▶ _Task details_
Look below for the line holding "- -name: cors" and the line holding "- name: proxy". Repeat those two and everything between, exactly.

▶ _Data for analysis_
##############################

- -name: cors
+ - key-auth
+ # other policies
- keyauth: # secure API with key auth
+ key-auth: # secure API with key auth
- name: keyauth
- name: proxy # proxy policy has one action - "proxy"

##############################

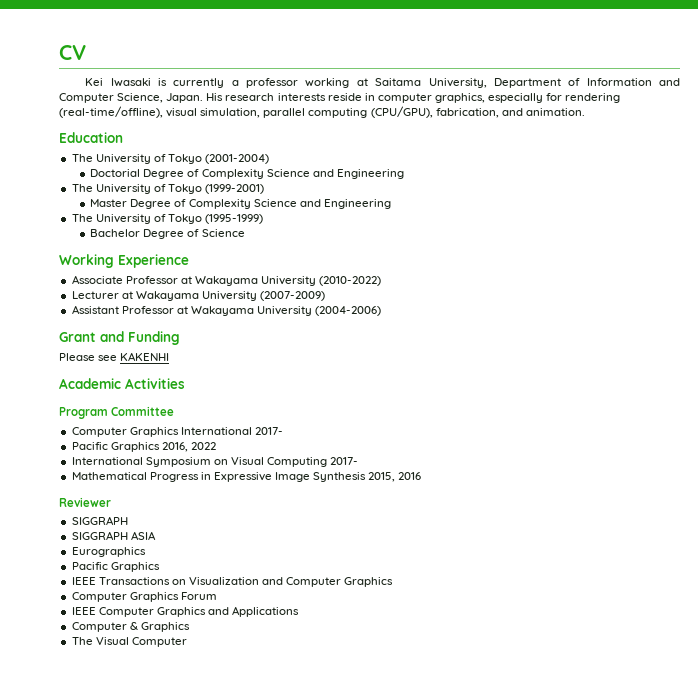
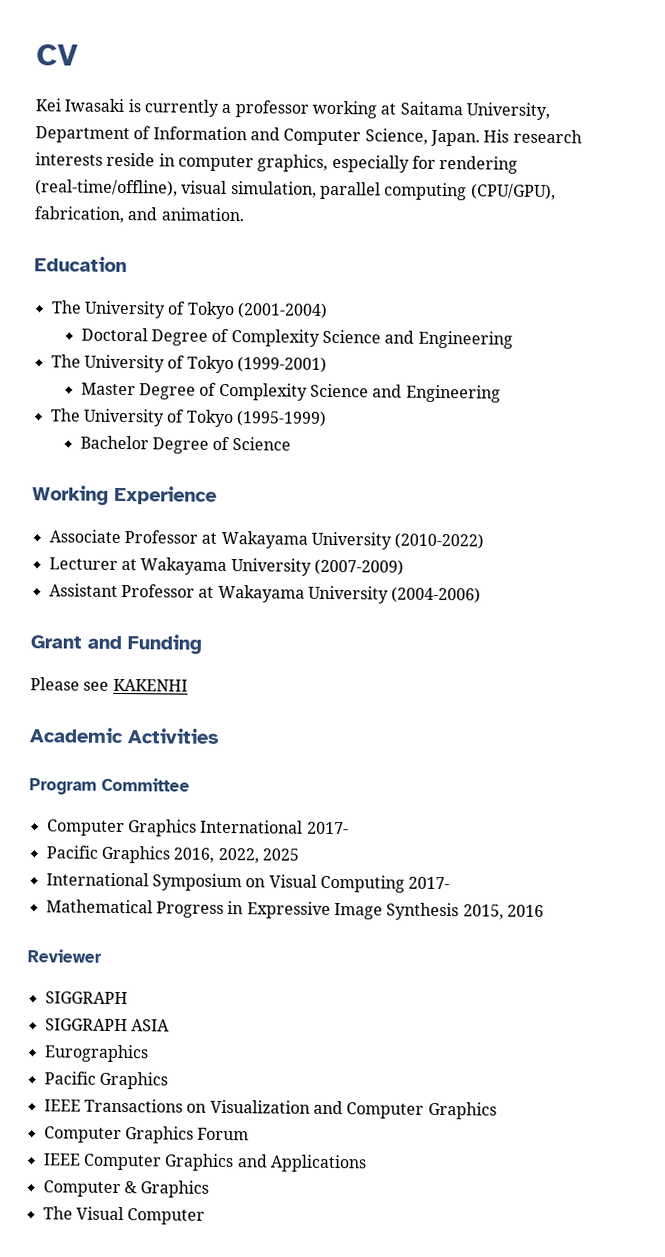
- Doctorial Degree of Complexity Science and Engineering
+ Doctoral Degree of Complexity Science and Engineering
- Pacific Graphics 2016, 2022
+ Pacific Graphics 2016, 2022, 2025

##############################

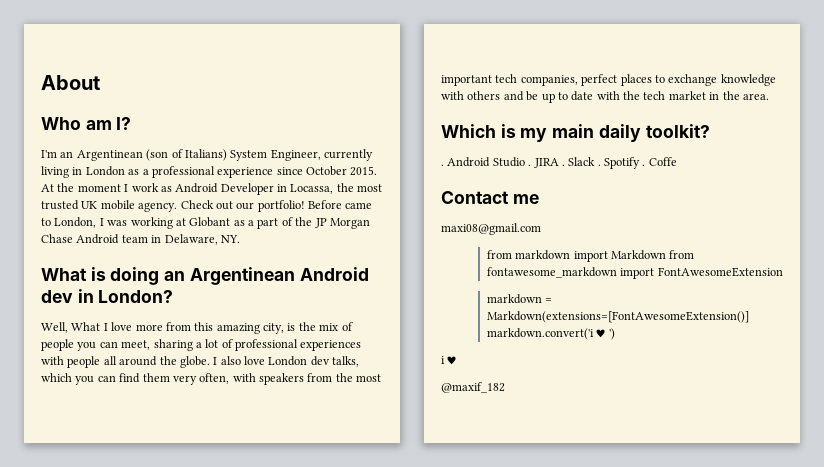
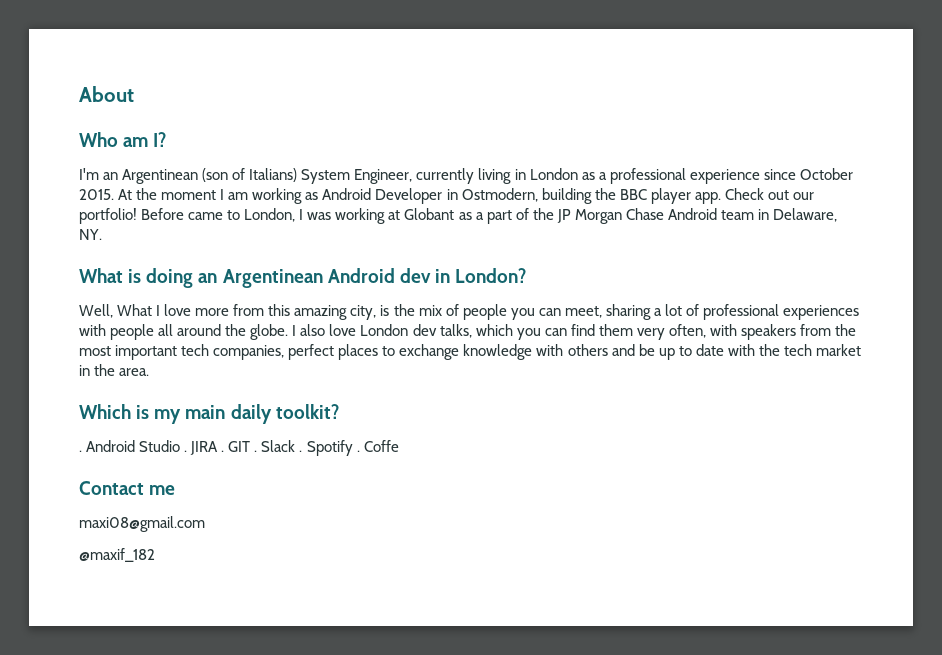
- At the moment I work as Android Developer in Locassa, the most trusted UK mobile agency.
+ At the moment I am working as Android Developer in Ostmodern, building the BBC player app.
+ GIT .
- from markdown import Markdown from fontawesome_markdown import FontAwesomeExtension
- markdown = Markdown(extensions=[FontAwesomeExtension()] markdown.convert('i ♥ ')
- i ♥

##############################

▶ _Task answer_
- -name: cors
+ - key-auth
+ # other policies
- keyauth: # secure API with key auth
+ key-auth: # secure API with key auth
- name: keyauth
- name: proxy # proxy policy has one action - "proxy"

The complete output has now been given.